Invoking UseCases the Kotlin Way

UseCase functions benefiting from Kotlin's operator overloading feature.

Invoking UseCases the Kotlin Way

Awhile back a coworker introduced me to an approach to structuring UseCases with a Kotlin syntactic feature. Since then, I really have grown to appreciate the approach, so I figured I'd share it.

TL;DR

Use the Kotlin invoke operator function for contract-less UseCases.

Background

In a Clean Architecture project, there are often classes called UseCases (Sometimes referred to as Interactors). These classes typically have a single focus and perform an action either related to the application or business logic. For example, there might be a UseCase to login to the application and another one to retrieve a model representing the currently authenticated user. There might even be another UseCase that performs some data calculation that is used in multiple parts of the application.

While it is useful to break code down into these focused and independently testable classes, it poses another issue: enforcing a consistent contract. Some UseCases might return results while others might not. Some might have zero arguments while others might have ten or more. Some might suspend while others are executed synchronously. These variances make it difficult to have a single interface that each UseCase extends. Therefore, forcing the call-site to know explicitly which class it is using.

There have been many approaches to attempt to mitigate this issue. One approach might be to have an interface for every UseCase implementation (Sometimes the UseCase is the interface and the Interactor is the implementation or vice-versa). Another would be to abstract the parameters and return type. Personally, I've found these solutions to be too much work for too little gain. So I have decided to leave them as individually contract-less classes, but as a means of convention, have chosen to call every public UseCase function the same name: execute.

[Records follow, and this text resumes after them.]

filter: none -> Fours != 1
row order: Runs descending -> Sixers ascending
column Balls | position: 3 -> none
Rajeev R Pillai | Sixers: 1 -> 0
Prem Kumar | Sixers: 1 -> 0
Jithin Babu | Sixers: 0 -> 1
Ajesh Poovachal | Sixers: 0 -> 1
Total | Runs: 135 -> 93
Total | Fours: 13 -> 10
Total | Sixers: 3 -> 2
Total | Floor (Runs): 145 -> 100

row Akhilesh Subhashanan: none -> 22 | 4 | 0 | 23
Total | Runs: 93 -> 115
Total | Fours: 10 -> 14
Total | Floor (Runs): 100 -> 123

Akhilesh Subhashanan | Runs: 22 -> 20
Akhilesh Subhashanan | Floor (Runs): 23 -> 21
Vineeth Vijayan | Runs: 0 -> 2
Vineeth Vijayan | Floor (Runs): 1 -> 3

(Foreshadowing: This decision proved to be beneficial later on when implementing the new approach because refactoring in the IDE was simple using the "Find and Replace" feature.)

For instance:

class LoginUseCase(private val webService) {

    suspend fun execute(username: Username, password: Password): LoginResult {
        val result = webService.login(username, password)
        
        return if (result.isSuccessful) {
            val user = result.body()
            
            LoginResult.Success(user)
        } else {
            LoginResult.Failure
        }
    }
}

Which could be invoked like this:

when (result = loginUseCase.execute(username, password)) {
    is LoginResult.Success -> navigator.goToHome(result.user)
    LoginResult.Failure -> view.showLoginError(loginErrorText)
}

Though the UseCases still do not conform to an interface, by convention they follow a similar design. The issue with this is that there is nothing enforcing this convention other than peer review. New approach to the rescue!

New Approach

The approach my coworker introduced me to was to make use of the Kotlin Operator Overloading Feature. This means that every UseCase's public facing function would have the operator modifier and be named invoke instead of execute. Enforcing these functions to be an operator overloaded function is still by convention but then the name is enforced by the compiler and we are given the added benefit of being able to invoke the function implicitly using just parentheses.

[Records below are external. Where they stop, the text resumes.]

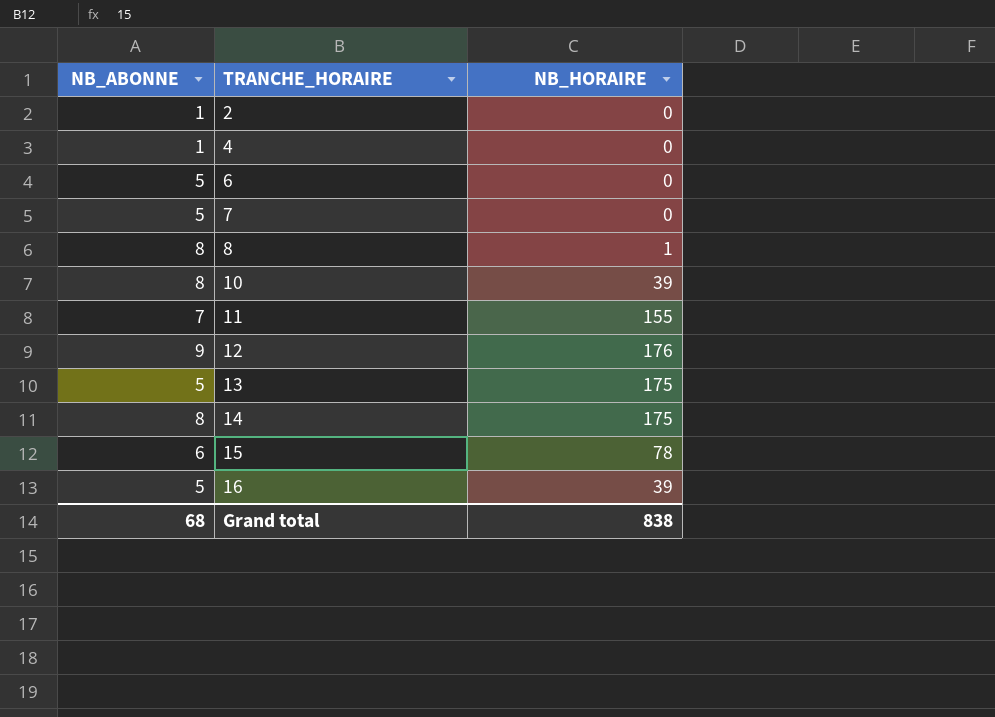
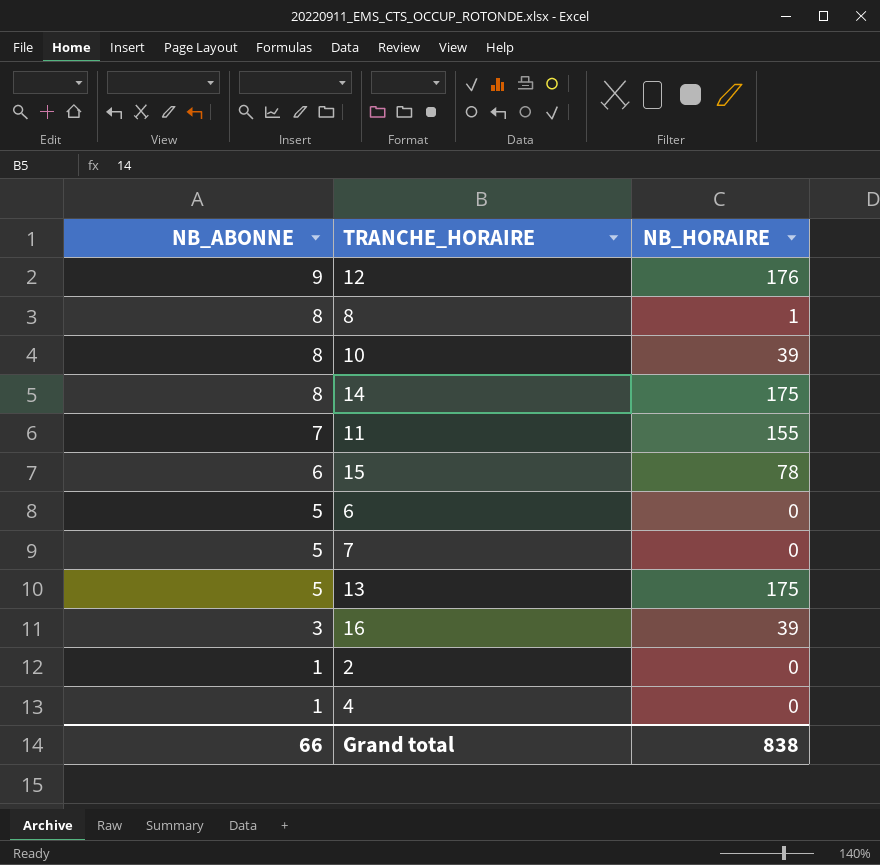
row order: TRANCHE_HORAIRE ascending -> NB_ABONNE descending
16 | NB_ABONNE: 5 -> 3
Grand total | NB_ABONNE: 68 -> 66

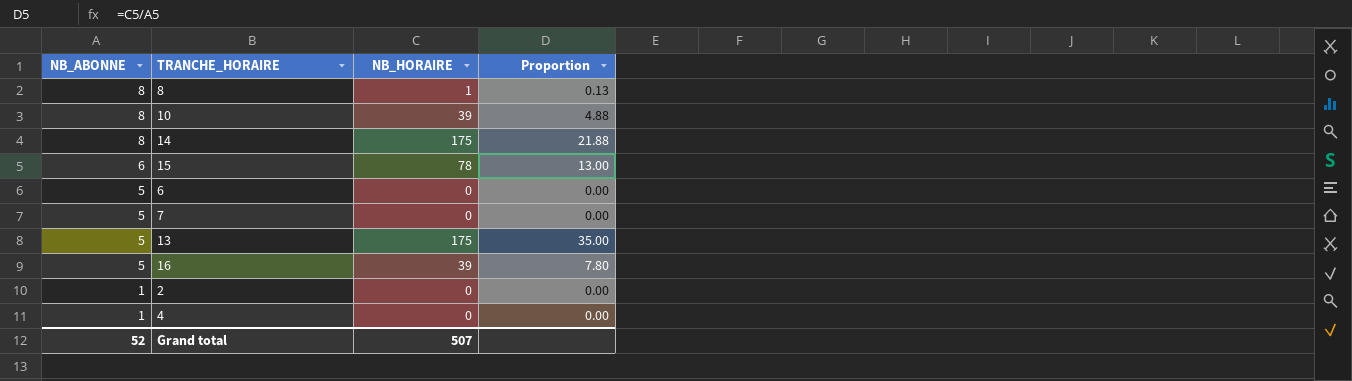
column Proportion | formula: none -> [NB_HORAIRE] / [NB_ABONNE]
row 12: 9 | 176 -> none
row 11: 7 | 155 -> none
16 | NB_ABONNE: 3 -> 5
Grand total | NB_ABONNE: 66 -> 52
Grand total | NB_HORAIRE: 838 -> 507

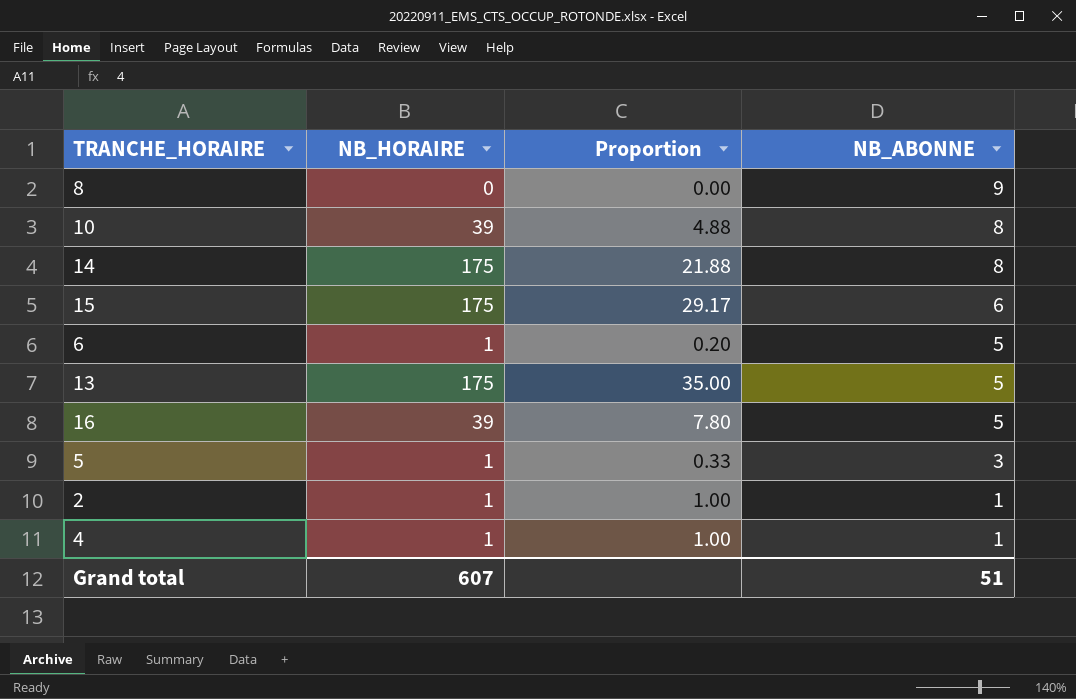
column NB_ABONNE | position: 1 -> 4
row 7: 5 | 0 | 0.00 -> none
8 | NB_HORAIRE: 1 -> 0
8 | Proportion: 0.13 -> 0.00
8 | NB_ABONNE: 8 -> 9
15 | NB_HORAIRE: 78 -> 175
15 | Proportion: 13.00 -> 29.17
6 | NB_HORAIRE: 0 -> 1
6 | Proportion: 0.00 -> 0.20
row 5: none -> 1 | 0.33 | 3
2 | NB_HORAIRE: 0 -> 1
2 | Proportion: 0.00 -> 1.00
4 | NB_HORAIRE: 0 -> 1
4 | Proportion: 0.00 -> 1.00
Grand total | NB_HORAIRE: 507 -> 607
Grand total | NB_ABONNE: 52 -> 51

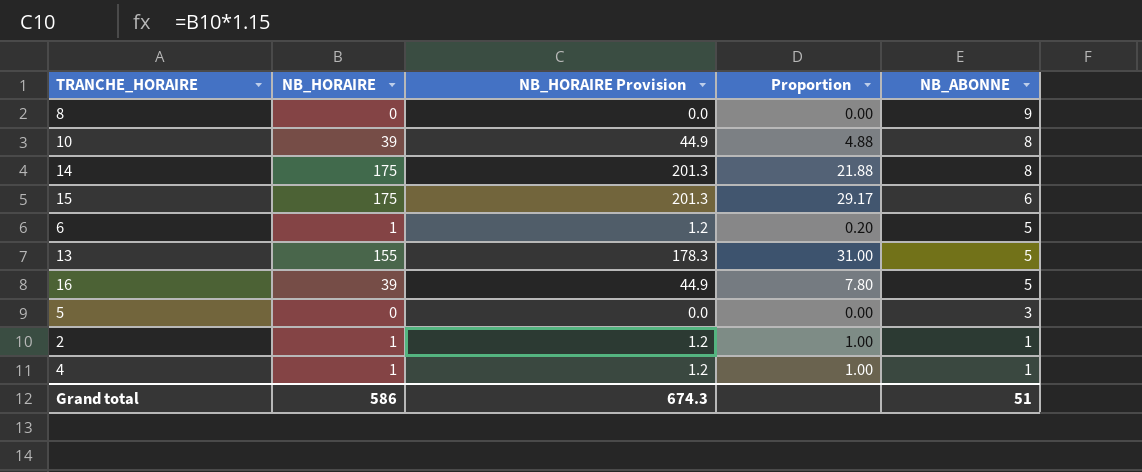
column NB_HORAIRE Provision | formula: none -> [NB_HORAIRE] * 1.15
13 | NB_HORAIRE: 175 -> 155
13 | Proportion: 35.00 -> 31.00
5 | NB_HORAIRE: 1 -> 0
5 | Proportion: 0.33 -> 0.00
Grand total | NB_HORAIRE: 607 -> 586

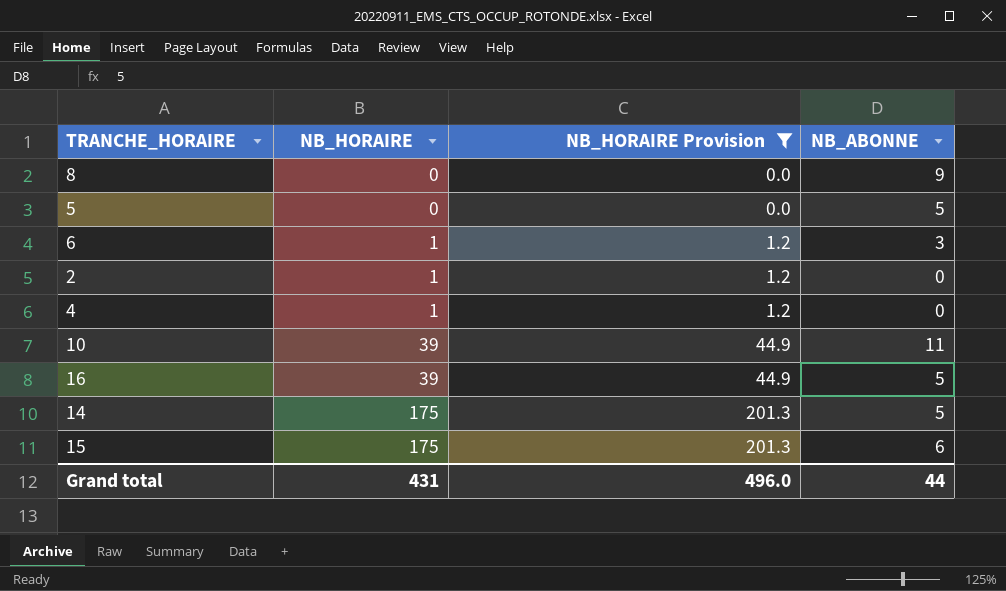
filter: none -> NB_HORAIRE Provision != 178.3
row order: NB_ABONNE descending -> NB_HORAIRE ascending
column Proportion | formula: [NB_HORAIRE] / [NB_ABONNE] -> none
5 | NB_ABONNE: 3 -> 5
6 | NB_ABONNE: 5 -> 3
2 | NB_ABONNE: 1 -> 0
4 | NB_ABONNE: 1 -> 0
10 | NB_ABONNE: 8 -> 11
14 | NB_ABONNE: 8 -> 5
Grand total | NB_HORAIRE: 586 -> 431
Grand total | NB_HORAIRE Provision: 674.3 -> 496.0
Grand total | NB_ABONNE: 51 -> 44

So the above UseCase would become:

class LoginUseCase(private val webService) {

    suspend operator fun invoke(username: Username, password: Password): LoginResult {
        val result = webService.login(username, password)
        
        return if (result.isSuccessful) {
            val user = result.body()
            
            LoginResult.Success(user)
        } else {
            LoginResult.Failure
        }
    }
}

This simple change allows a much more readable call-site:

when (result = login(username, password)) {
    is LoginResult.Success -> navigator.goToHome(result.user)
    LoginResult.Failure -> view.showLoginError(loginErrorText)
}

Notice how the UseCase property was named login instead of loginUseCase now. This makes the code read more naturally and allows the UseCase to simply look like a function.

End

This subtle change to a UseCase function provides the following benefits:

  • Enforces a pseudo-contract on a contract-less UseCase
  • Reads more naturally
  • Flexibility in invocation ( login() vs login.invoke())

Kotlin's conciseness always finds new ways to be invoked.